Work task: Give the records below again exactly, and exclude each picture.

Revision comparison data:
┌──
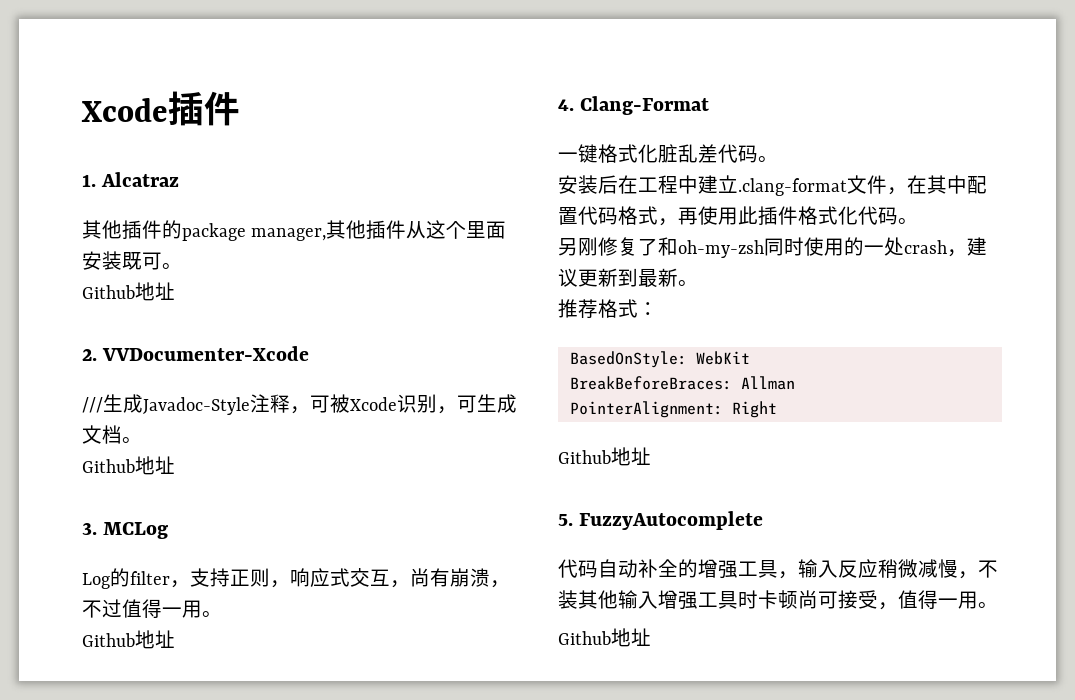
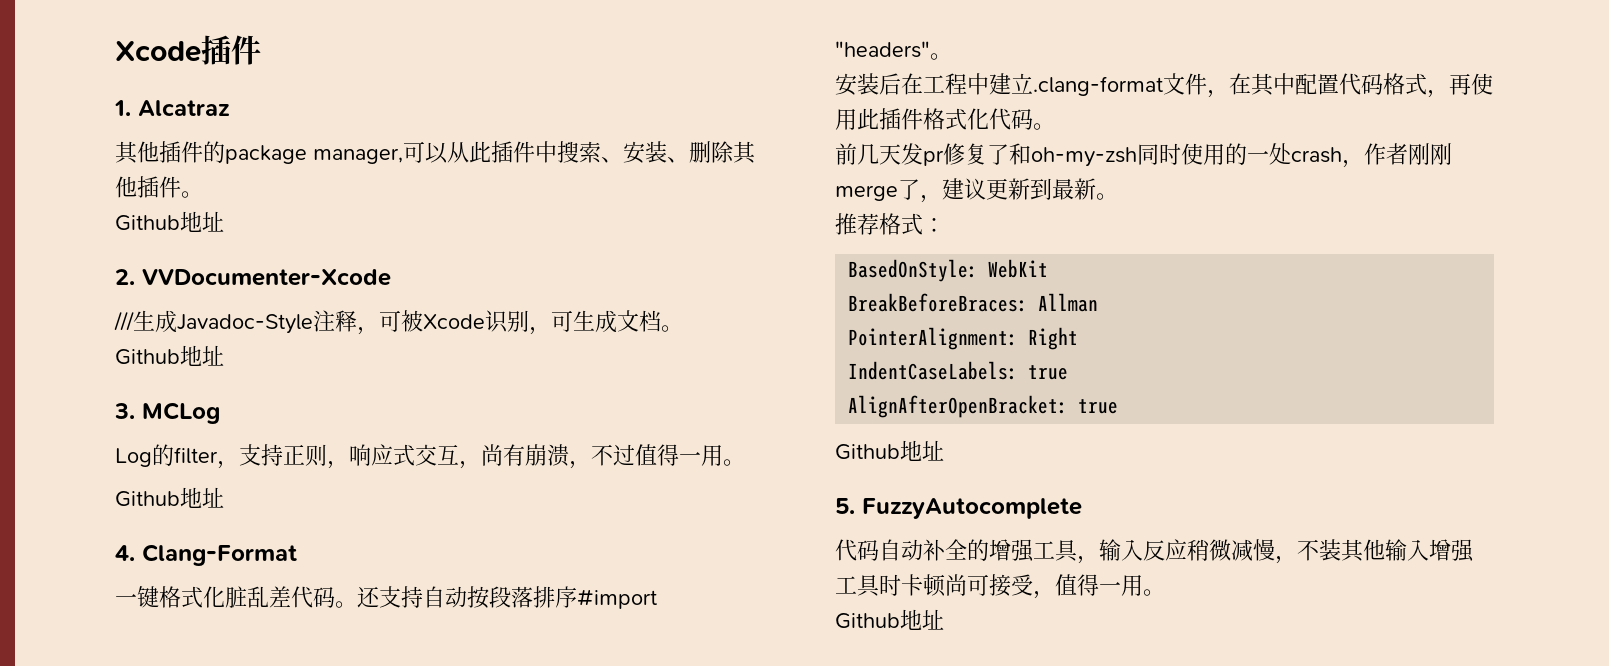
- 其他插件的package manager,其他插件从这个里面安装既可。
+ 其他插件的package manager,可以从此插件中搜索、安装、删除其他插件。
+ 还支持自动按段落排序#import "headers"。
- 另刚修复了和oh-my-zsh同时使用的一处crash，建议更新到最新。
+ 前几天发pr修复了和oh-my-zsh同时使用的一处crash，作者刚刚merge了，建议更新到最新。
+ IndentCaseLabels: true
+ AlignAfterOpenBracket: true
└──
Result:
- 其他插件的package manager,其他插件从这个里面安装既可。
+ 其他插件的package manager,可以从此插件中搜索、安装、删除其他插件。
+ 还支持自动按段落排序#import "headers"。
- 另刚修复了和oh-my-zsh同时使用的一处crash，建议更新到最新。
+ 前几天发pr修复了和oh-my-zsh同时使用的一处crash，作者刚刚merge了，建议更新到最新。
+ IndentCaseLabels: true
+ AlignAfterOpenBracket: true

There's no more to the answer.